Входит Аньезе. Я отворачиваюсь.
— Что с тобой? — подходит она ко мне.
— Не знаю.
— Расскажи мне.
Она обнимает меня. Не знаю почему, но ее доброта так трогает меня, что я начинаю плакать. Слезы подступают толчками, откуда-то из глубины, и наконец проливаются обильным дождем. Мой муж, наша совместная жизнь, наше будущее, моя молодость — куда это все делось? Все накопившееся горе изливается из меня вместе со слезами. Я пытаюсь приглушить рыдания и не могу.
— Поплачь, поплачь, — говорит она.
Впервые с тех пор, как увидела Франко на полу фабрики, я зарыдала.
Когда я просыпаюсь, гляжу на будильник и не верю своим глазам. Полдень! Я проспала двенадцать часов. Вокруг тишина, слышно только, как занавеска легонько постукивает о подоконник. Папа прав: тут очень тихо. Я иду в ванную. Набираю горячую воду, погружаюсь в нее. Не знаю почему, но мне вдруг становится легко и спокойно. Мне кажется, что я плыву. Неудивительно, что все испугались за меня, когда я не плакала о Франко. Слезы приносят огромное облегчение.
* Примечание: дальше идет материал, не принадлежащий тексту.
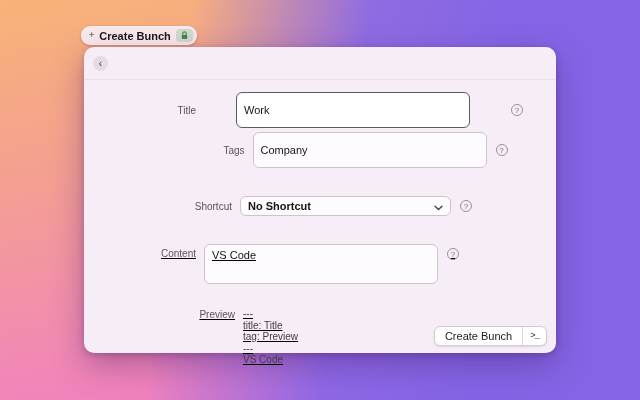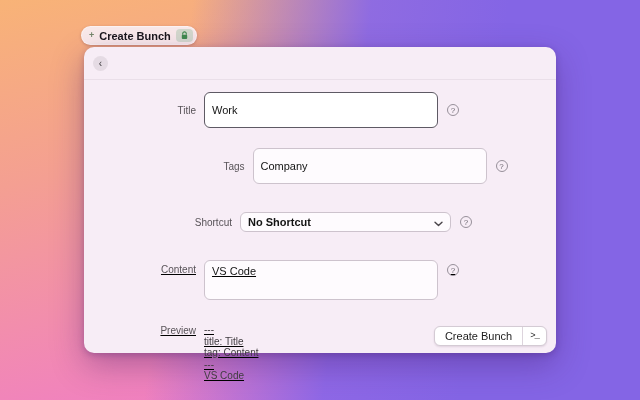--- a/index.html
+++ b/index.html
@@ -101,7 +101,7 @@
   }
   .row.top-align .help { align-self:flex-start; margin-top:4px; }
 
-  .m-title    { margin-bottom:20px; }
+  .m-title    { margin-bottom:4px;gap:32px; }
   .m-tags     { margin-bottom:28px;justify-content:center; }
   .m-shortcut { margin-bottom:28px;padding-left:36px; }
   .m-content  { margin-bottom:24px; }

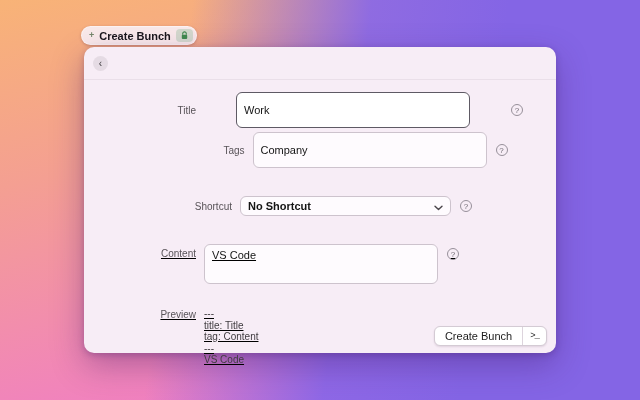--- a/index.html
+++ b/index.html
@@ -189,7 +189,7 @@
       </div>
 
       <div class="row top-align">
-        <span class="lbl" style="padding-top:1px;">Preview</span>
+        <span class="lbl" style="padding-top:1px;margin-left:39px;">Preview</span>
         <div class="preview-lines">
           <div>---</div>
           <div>title: Title</div>

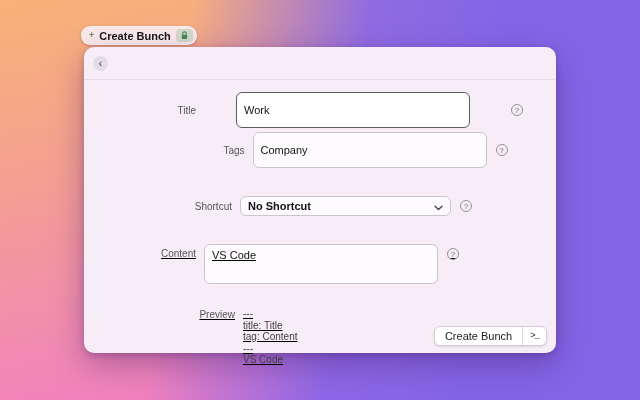--- a/index.html
+++ b/index.html
@@ -193,7 +193,7 @@
         <div class="preview-lines">
           <div>---</div>
           <div>title: Title</div>
-          <div>tag: Content</div>
+          <div>tag: Preview</div>
           <div>---</div>
           <div>VS Code</div>
         </div>

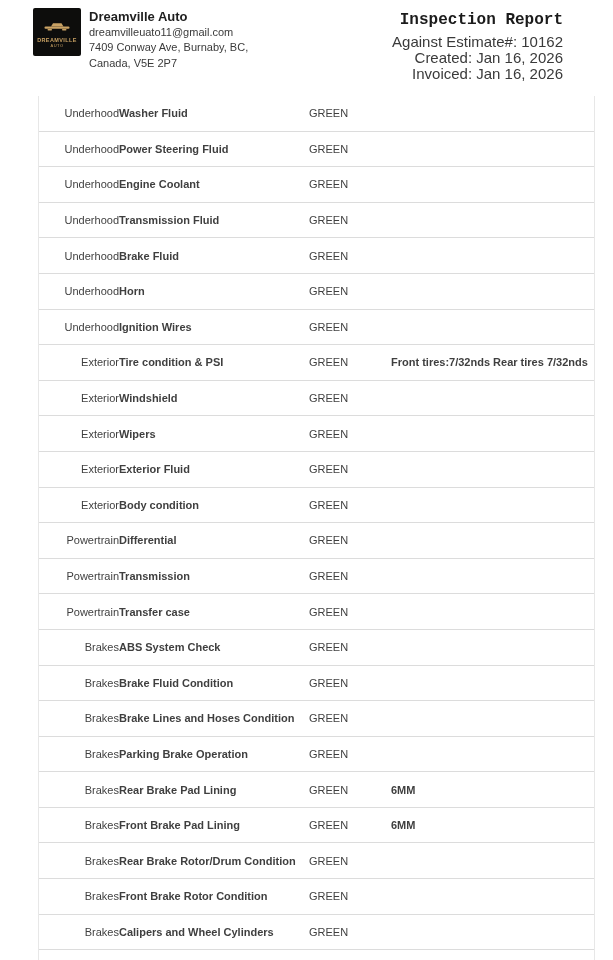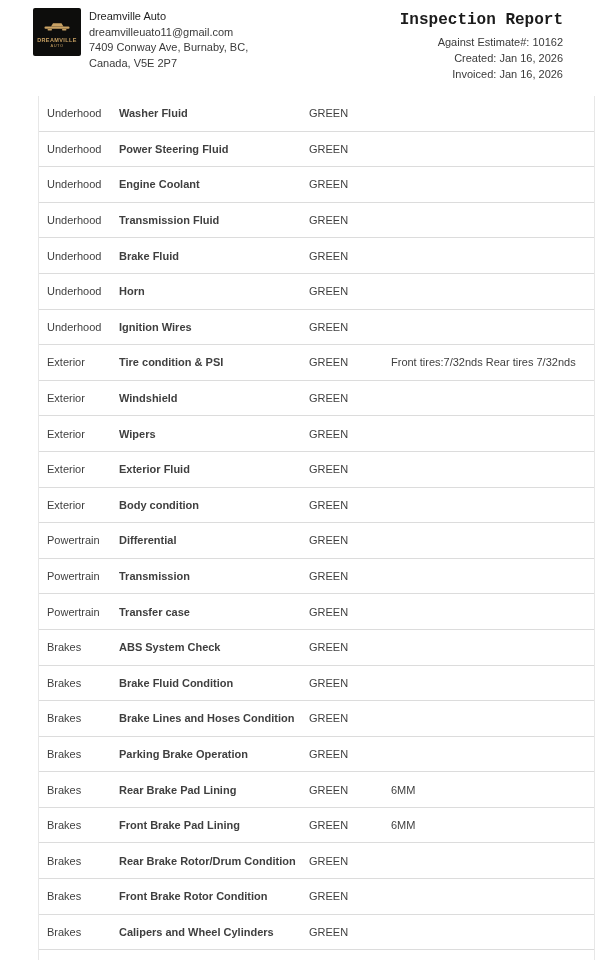--- a/index.html
+++ b/index.html
@@ -38,7 +38,7 @@
     letter-spacing: 0.5px; text-align: center;
   }
   .company-info { margin-left: 8px; font-size: 11px; line-height: 15.5px; color: #3a3a3a; padding-top: 1px; }
-  .company-name { font-weight: normal; font-size: 11px; color: #1e1e1e; }
+  .company-name { font-weight: bold; font-size: 13px; color: #1e1e1e; }
 
   .header-right { text-align: right; padding-top: 2px; }
   .report-title {

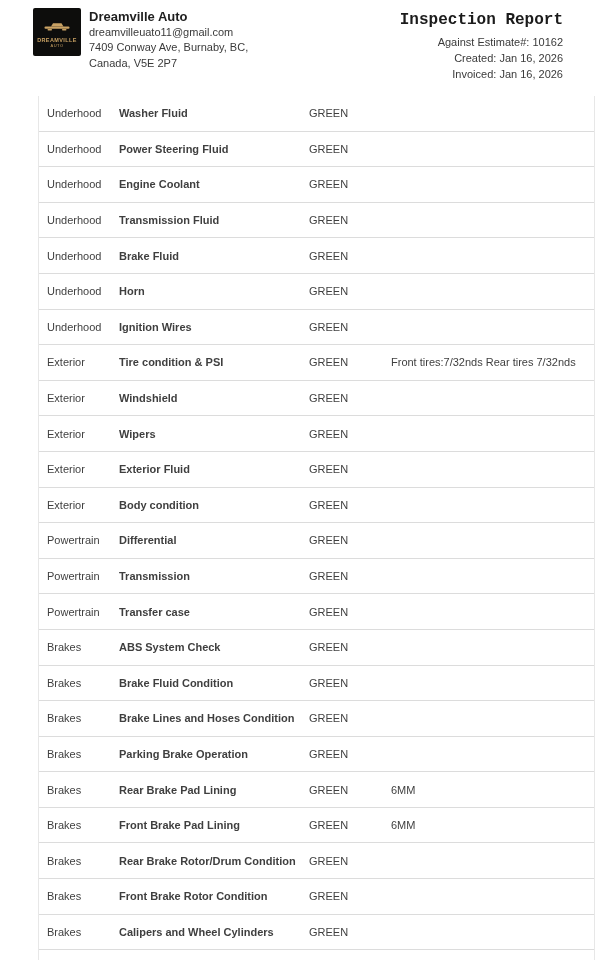--- a/index.html
+++ b/index.html
@@ -45,7 +45,7 @@
     font-size: 16px; font-weight: bold; color: #1b1b1b;
     line-height: 20px; margin-bottom: 4px; font-family: Liberation Mono, monospace;
   }
-  .report-meta { font-size: 11px; line-height: 16px; color: #3a3a3a; }
+  .report-meta { font-size: 15px; line-height: 16px; color: #3a3a3a; }
 
   
   .inspection-table {

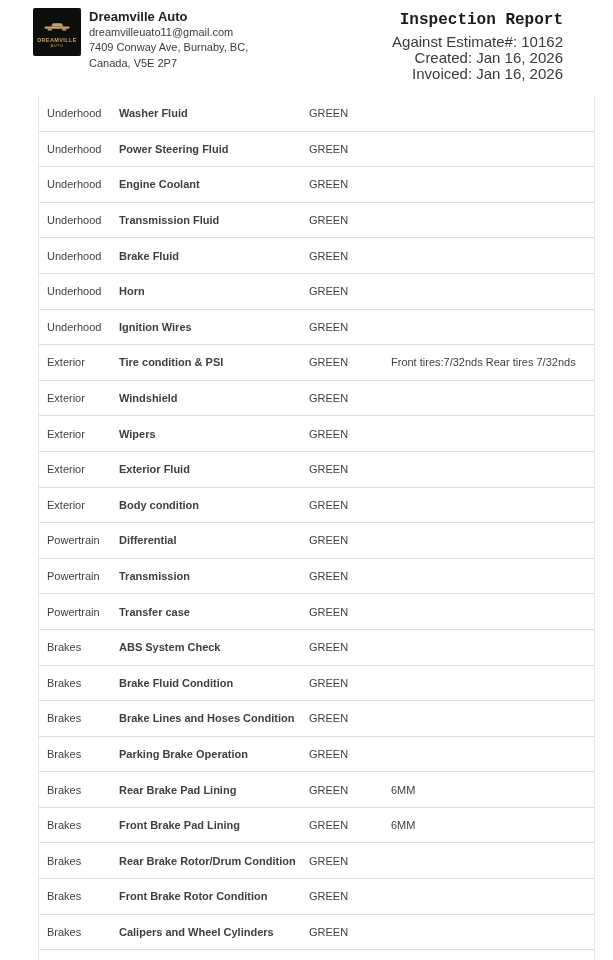--- a/index.html
+++ b/index.html
@@ -65,7 +65,7 @@
     color: #3f3f3f;
     white-space: nowrap;
   }
-  .cell-category { width: 80px; padding-left: 8px; flex-shrink: 0; }
+  .cell-category { width: 80px; padding-left: 8px; flex-shrink: 0; text-align: right; }
   .cell-item     { width: 190px; flex-shrink: 0; font-weight: bold; }
   .cell-status   { width: 82px; flex-shrink: 0; }
   .cell-note     { flex: 1; overflow: hidden; }

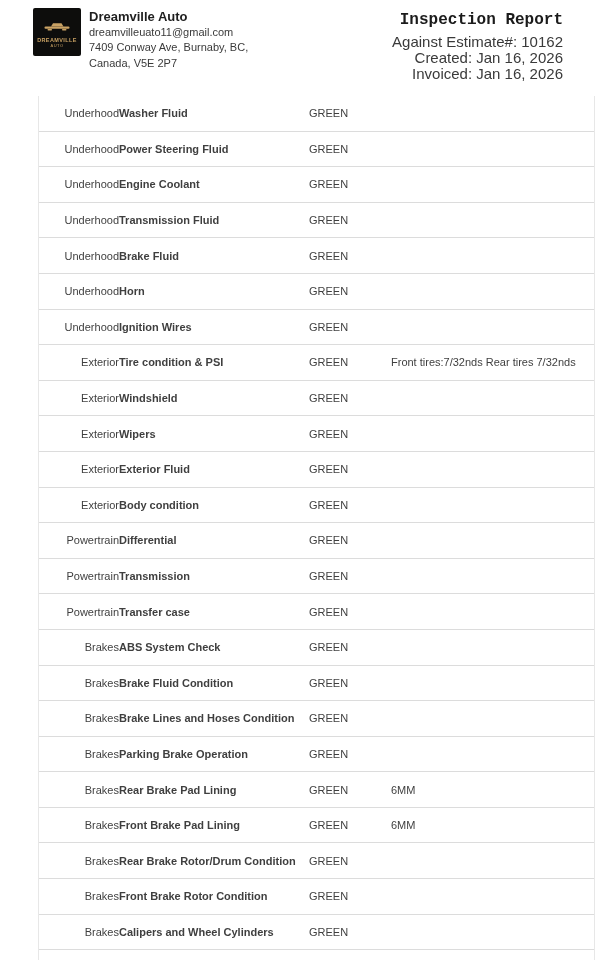--- a/index.html
+++ b/index.html
@@ -68,7 +68,7 @@
   .cell-category { width: 80px; padding-left: 8px; flex-shrink: 0; text-align: right; }
   .cell-item     { width: 190px; flex-shrink: 0; font-weight: bold; }
   .cell-status   { width: 82px; flex-shrink: 0; }
-  .cell-note     { flex: 1; overflow: hidden; }
+  .cell-note     { flex: 1; overflow: hidden; font-weight: bold; }
 </style>
 </head>
 <body>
Одевшись, я спускаюсь в гостиную. К моему удивлению, в доме никого нет. Странно, ведь почти обед. Я выхожу из дома, прохожу до конца улицы. Вокруг много людей, но никого из них я не знаю. Наконец замечаю Аньезе и Пенелопу — они идут мне навстречу с какими-то свертками в руках.
— А, Нелла, проснулась, — с улыбкой говорит Аньезе. — Как себя чувствуешь?
— Отлично.
Я и правда чувствую себя отлично. Как будто гора с плеч свалилась. Я опять дышу полной грудью.
— А где мама?
— Они с соседкой пошли на рынок в Фоджи. Ей нравится рынок. Идем, приготовим обед.
Пенелопа идет впереди.
— А папа? — спрашиваю я у Аньезе.
— Ушел с моим мужем. Так просто, погулять, поглазеть. Кто знает, на что?
Я вхожу в дом следом за Аньезе и Пенелопой. Аньезе указывает мне на стул в кухне. Моя задача — не помогать им, а развлекать разговорами, пока они будут готовить. Кухня — самое большое помещение в их доме. Посередине стоит огромный стол с двенадцатью стульями вокруг него. В углу — еще один длинный стол, для готовки. Аньезе и ее дочь разворачивают один из свертков, достают свежую рыбу, приправляют ее лимоном и травами и кладут в духовку. Я слежу за их слаженными действиями. Никто не командует, никто никого не одергивает. Кажется, я все время говорю Селесте, что и как надо делать. А тут передо мной мать и дочь, которые любят друг друга и уважают право другого делать что-то по-своему.